If it had been written by anyone else, I wouldn't have blinked at the content. But it's not anyone else; it's my mom, and reading her description of her current boyfriend as the "Nijinsky of cunnilingus" was kind of shocking.

It's not really a visual image I wanted to have.

The truth is, I don't know much about dance history, but I'm guessing Nijinsky was creative, or at least very limber.

My mom is Gloria Vanderbilt, and she's been in the public eye since she was born.

She's always been extraordinarily beautiful, and even as a kid, I knew men found her irresistible, but I was always happily hazy on the details.

When I was about 8, I remember looking at a Richard Avedon book about beauty, and there was a striking photo of a young woman staring seductively into the camera.

It was my mother, though to me the woman had no relation to the person I knew.

That wasn't my mom.

I guess I always knew she had a history, as they used to say -- after all, she had been married four times.

I remember when I was a kid, we'd be watching an old movie and I'd ask her if she knew one of the actors in it. "Oh, yes," she'd say wistfully. She never went into specifics, but even then I knew that yes was packed with meaning.

In school, whenever I read a 20th-century-history textbook, I kind of assumed my mom had at least met many of the main characters: Marlon Brando (check), Frank Sinatra (check), Howard Hughes (check).

I just never really thought about how she knew them.

I now know Howard Hughes used to take my mom for night flights above L.A., just like in "The Aviator. " (Now, thanks to Scorsese, I can't stop imagining my mom with Leonardo DiCaprio.)

She also hooked up with Sinatra while she was still married to her second husband, a famous conductor; and as she lay in bed with a young Brando, she noticed he kept a framed 10-by-12 photo of himself nearby.

By the time she was 18, she'd had romances with some of the most well-known people in the world.

When I was 18, I was still watching late-night public-access TV and popping zits.

My mom has never been a typical mother. She's very cool, and way ahead of her time.

On report day at school, she'd show up dressed in a purple beaver-skin coat and matching stockings. Where she found a purple beaver I have no idea.

She's not the milk-and-cookies type. Growing up, the only snack food we had in the house was Carr's water biscuits. You know, the dry crackers people use for cheese? Yum.

I always knew she was different, but until I read her romance memoir, I never really saw her as a sexual being.

I was in a bookstore soon after the memoir was published, and two teenage boys were looking at the cover photograph taken of my mom in her early twenties.

"She's hot," one of them said. "Yeah, totally," the other responded.

I nearly slapped the book out of their sweaty little hands.

Why does the thought of our parents having sex bother us so much, even as adults?

I suppose a Freudian would say we never get over the Oedipal idea that our mothers shouldn't have feelings for anyone else. Or perhaps it's because in our age-obsessed culture, sex is always viewed as a youthful act.

If our folks are doing it, they're stealing the one thing we have over them.

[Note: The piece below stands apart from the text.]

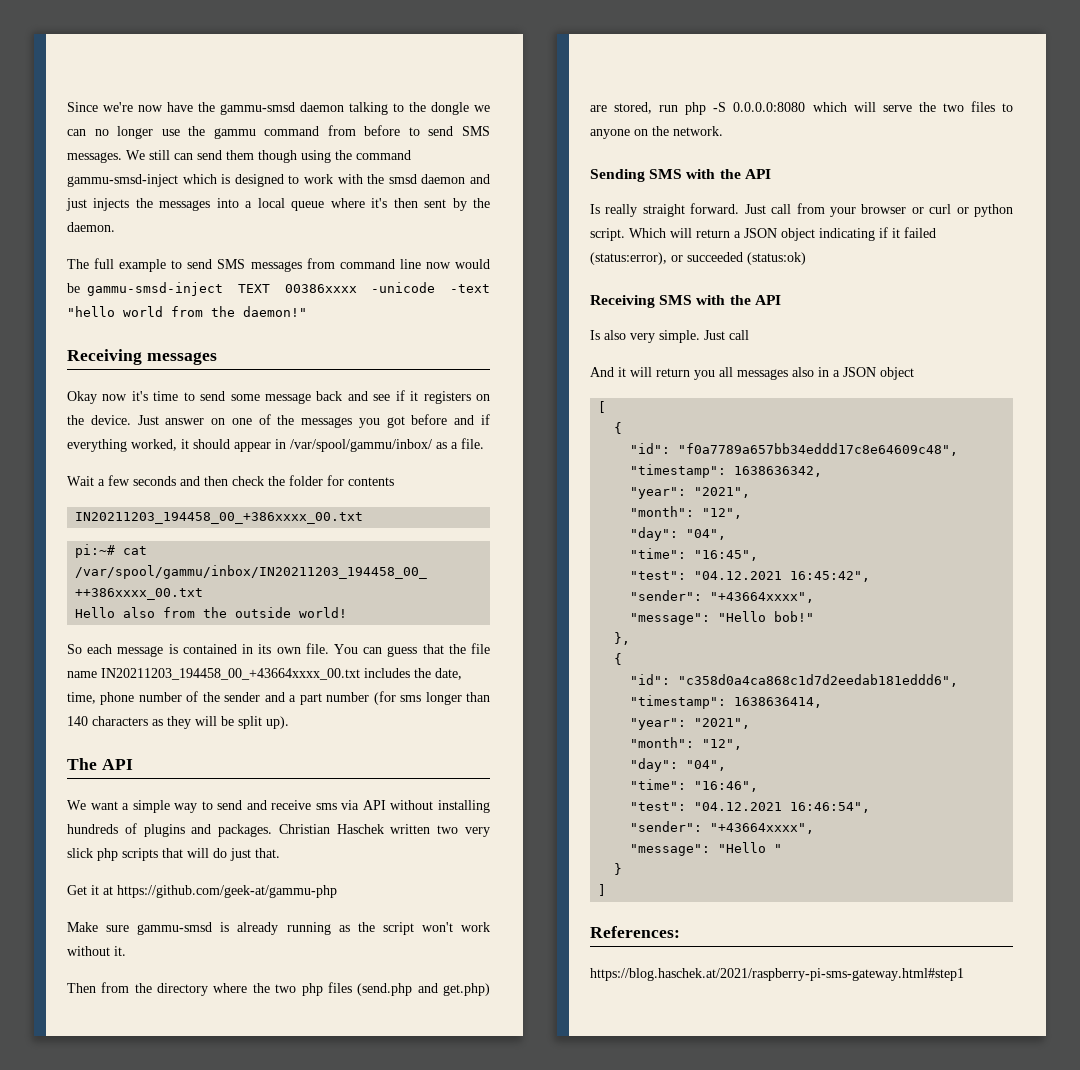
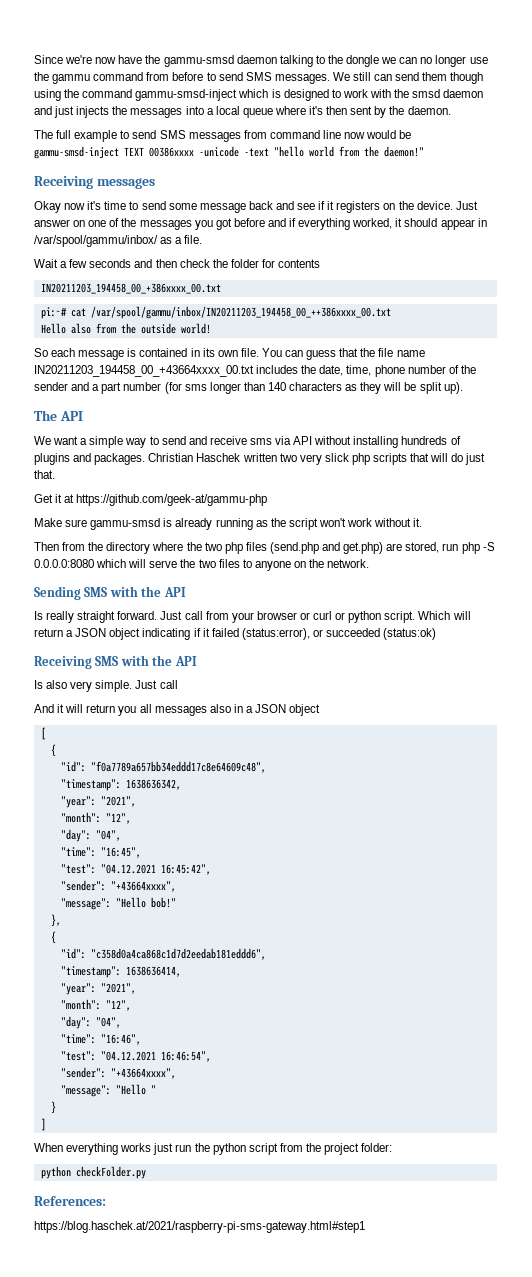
+ When everything works just run the python script from the project folder:
+ python checkFolder.py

I think the reality is much simpler: We don't want to think about our parents as real people, with needs and desires, fetishes and faults.

But that, of course, is exactly what they are.

The book got great reviews and a wonderful response.

It's taken me a while to adjust, but I think I've finally gotten used to the notion of my mom as a hottie.

When I suggested she take the whole cunnilingus thing out of the book, she just laughed and told me I should have a sense of humor about it.

She's right, of course, and that's the most embarrassing thing of all. I'm 37 and my mom is still able to teach me something about sex.